Alibaba Digital Human Model: OmniTalker
OmniTalker: The Future of Real-Time Multimodal Interaction
In the digital age, human-computer interaction is evolving from pure text to a more natural multimodal form (voice + video). OmniTalker, introduced by Alibaba's Tongyi Lab, is an important step in this evolution. OmniTalker is a real-time text-driven talking avatar generation framework that can convert text input into talking avatars with natural lip synchronization and supports real-time zero-shot style transfer.

Core Features and Technical Breakthroughs
Multimodal Fusion
OmniTalker supports the joint processing of four types of inputs: text, images, audio, and video, enabling the generation of richer and more natural interactive content.
Real-Time Interaction
The real-time capability of OmniTalker is one of its major highlights.
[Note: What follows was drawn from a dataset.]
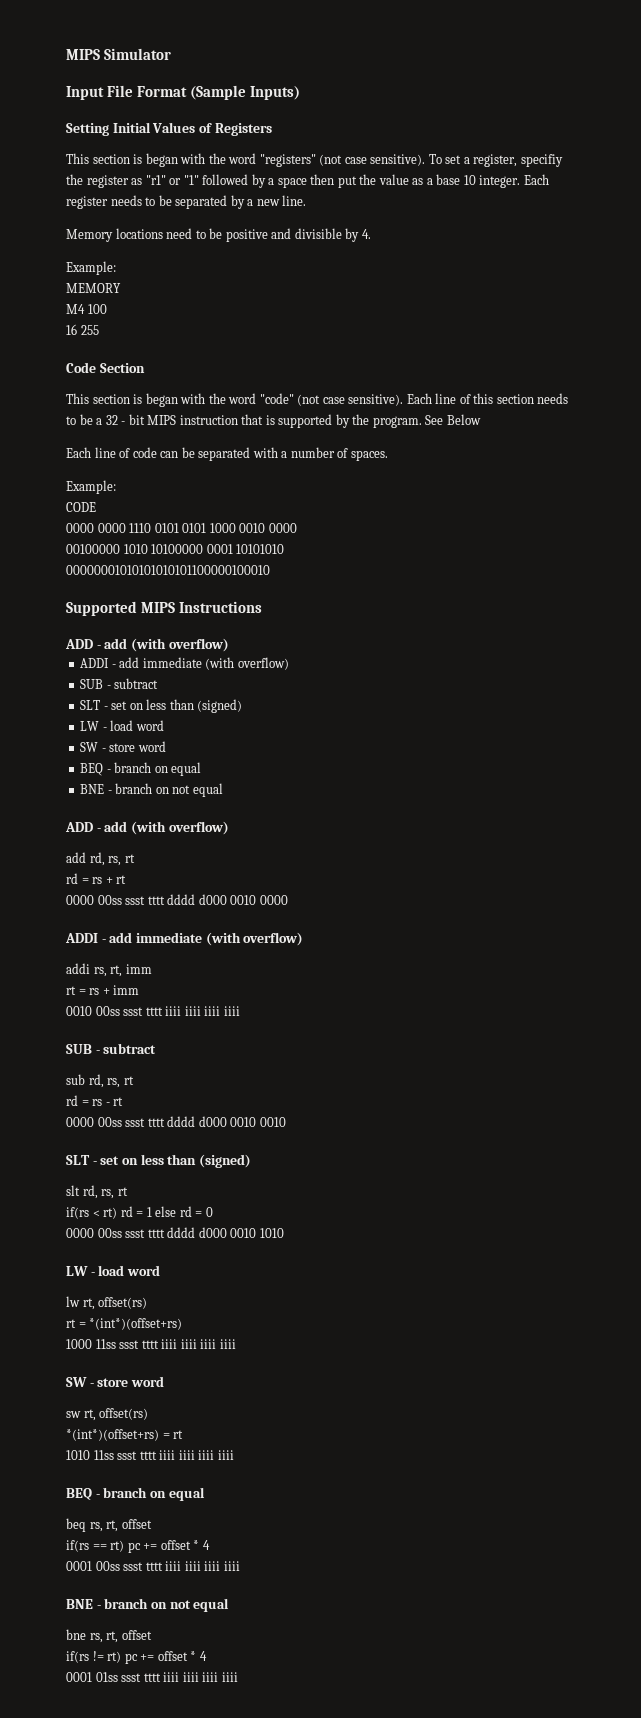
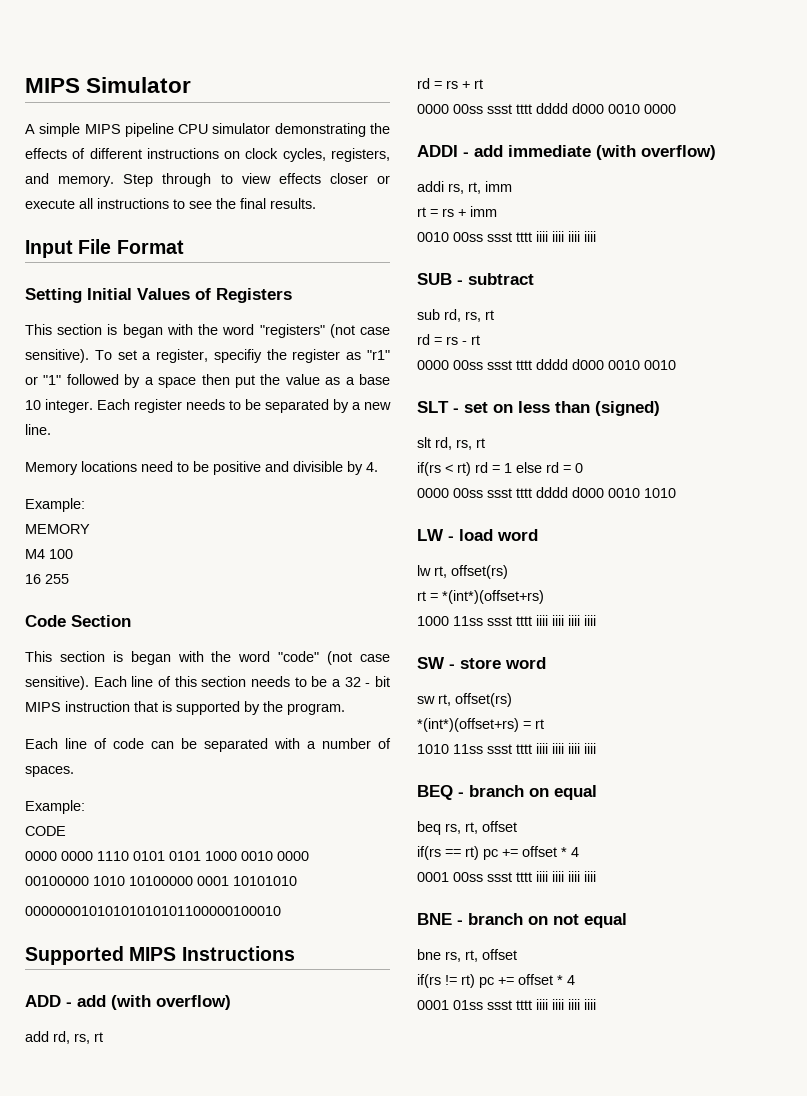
(172, 54) none -> [25,123,390,137] [25,148,390,162] [25,173,390,187] [25,198,316,209] // A simple MIPS pipeline CPU simulator demonstrating the effects of different instructions on clock cycles, registers, and memory. Step through to view effects closer or execute all instructions to see the final results.
[189,85,300,100] (Sample Inputs) -> (184, 247) none
[425,414,481,425] See Below -> (345, 709) none
[80,657,289,670] [80,678,159,689] [80,699,243,713] [80,720,164,731] [80,741,166,752] [80,762,202,776] [80,783,223,797] [65,821,229,835] // ADDI - add immediate (with overflow) // SUB - subtract // SLT - set on less than (signed) // LW - load word // SW - store word // BEQ - branch on equal // BNE - branch on not equal // ADD - add (with overflow) -> (231, 1002) none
With a model size of only 0.8B parameters and an inference speed of up to 25 frames per second, it can support real-time interactive scenarios such as AI video assistants and real-time virtual anchors.
Precise Synchronization
OmniTalker employs TMRoPE (Time-aligned Multimodal Rotary Position Embedding) technology to control the audio-video alignment error within ±40ms, ensuring high-precision temporal alignment of audio and video.
Zero-Shot Style Transfer
OmniTalker can simultaneously extract voice and facial styles from a single reference video without the need for additional training or style extraction modules, achieving zero-shot style transfer.
Application Scenarios
The application scenarios for OmniTalker are extensive, including but not limited to:
Virtual Assistants
OmniTalker can be integrated into conversational systems to support real-time virtual avatar dialogue.
Video Chats
In video chats, OmniTalker can generate natural lip synchronization and facial expressions.
Digital Human Generation
OmniTalker can generate digital avatars with personalized features.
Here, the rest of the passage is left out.